Because there are fewer graphical elements to worry about, the resulting images are intended to be much more simple. While this can be a downside if you are going for realism in your artwork, for logo design it is a perfect match.
Don’t make a logo in Photoshop—you’ll thank us later
Adobe Photoshop can often seem like it can do anything, but it should not be used for logos. It started out as photo editing software, and this has led to adjacent picture-based disciplines such as video and digital painting. Logo design is a different beast entirely.

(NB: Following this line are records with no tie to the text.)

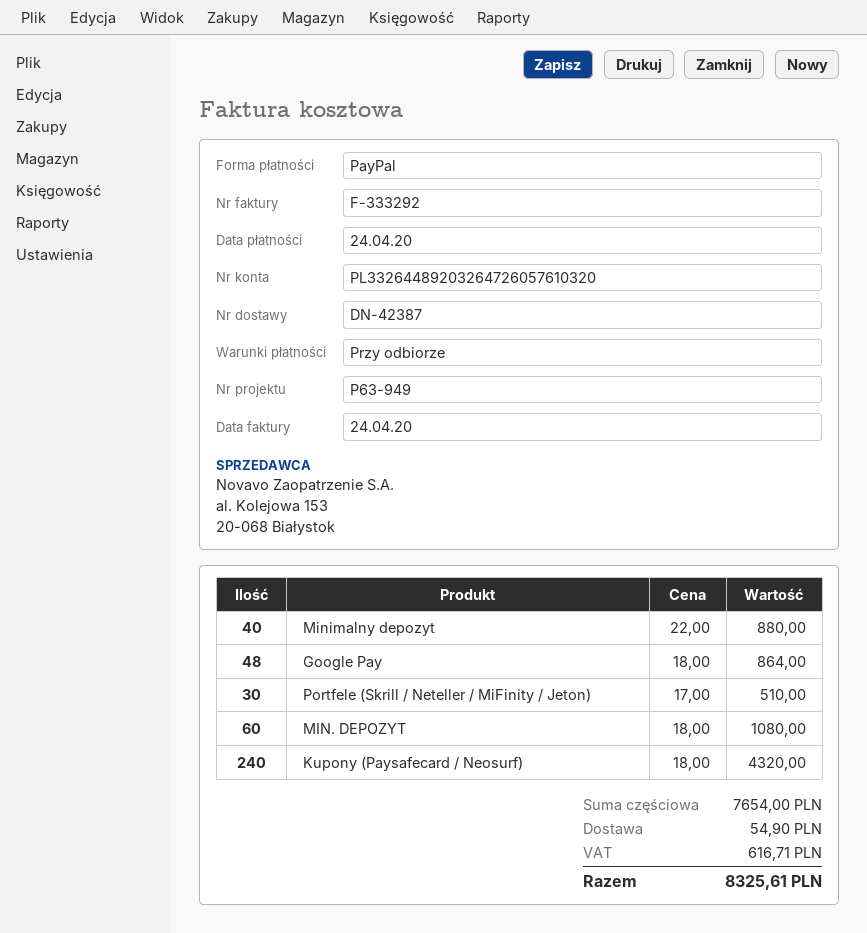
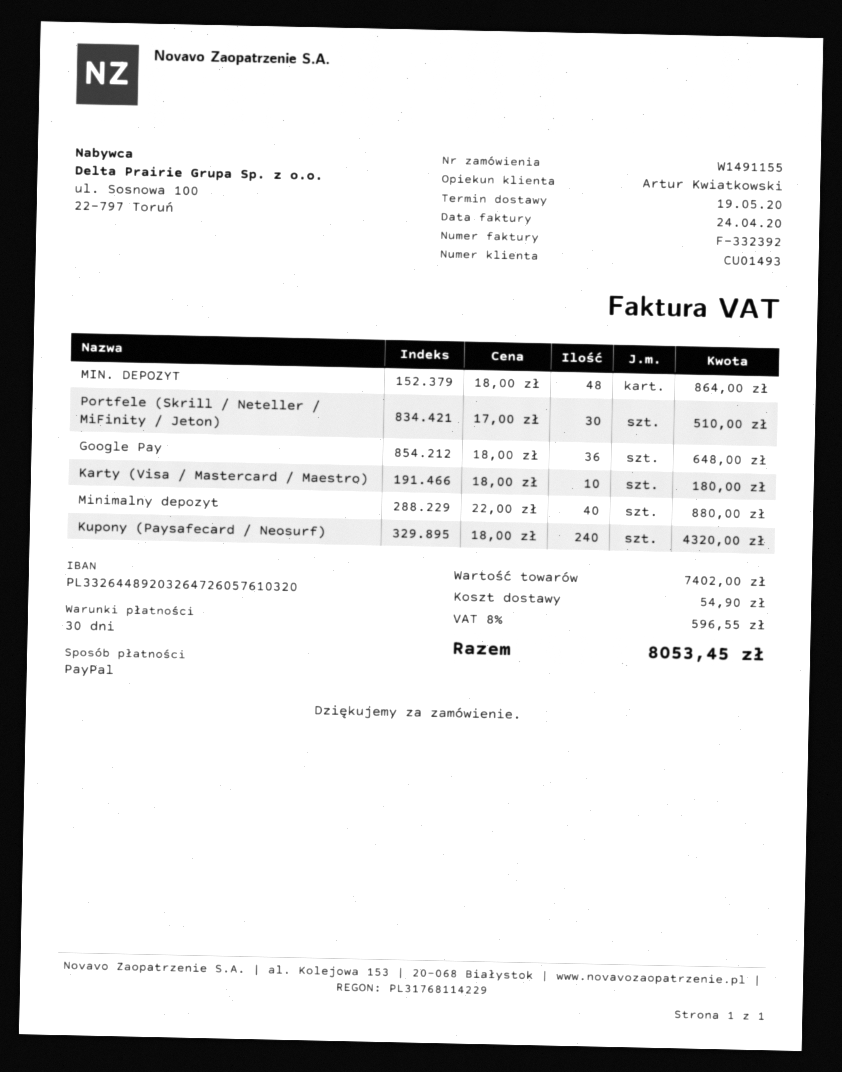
invoice number: F-333292 -> F-332392
payment terms: on receipt -> 30 days
Google Pay: 48 x 18.00 = 864.00 -> 36 x 18.00 = 648.00
MIN. DEPOZYT: 60 x 18.00 = 1080.00 -> 48 x 18.00 = 864.00
Karty (Visa / Mastercard / Maestro): none -> 10 x 18.00 = 180.00
subtotal: 7654.00 -> 7402.00
tax: 616.71 -> 596.55
total: 8325.61 -> 8053.45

A logo design is the mark of a brand, and it carries a lot of responsibility. To that end, so much creative thought goes into the designing of the logo—the color, the shape, the emotions it will evoke—that it would be a great shame to ruin everything on technicalities like the incorrect software and incorrect image files. The best software might not guarantee a great logo design, but the wrong software will give you trouble down the line. That’s why to get a real working logo you need both the right file type and the right graphic designer.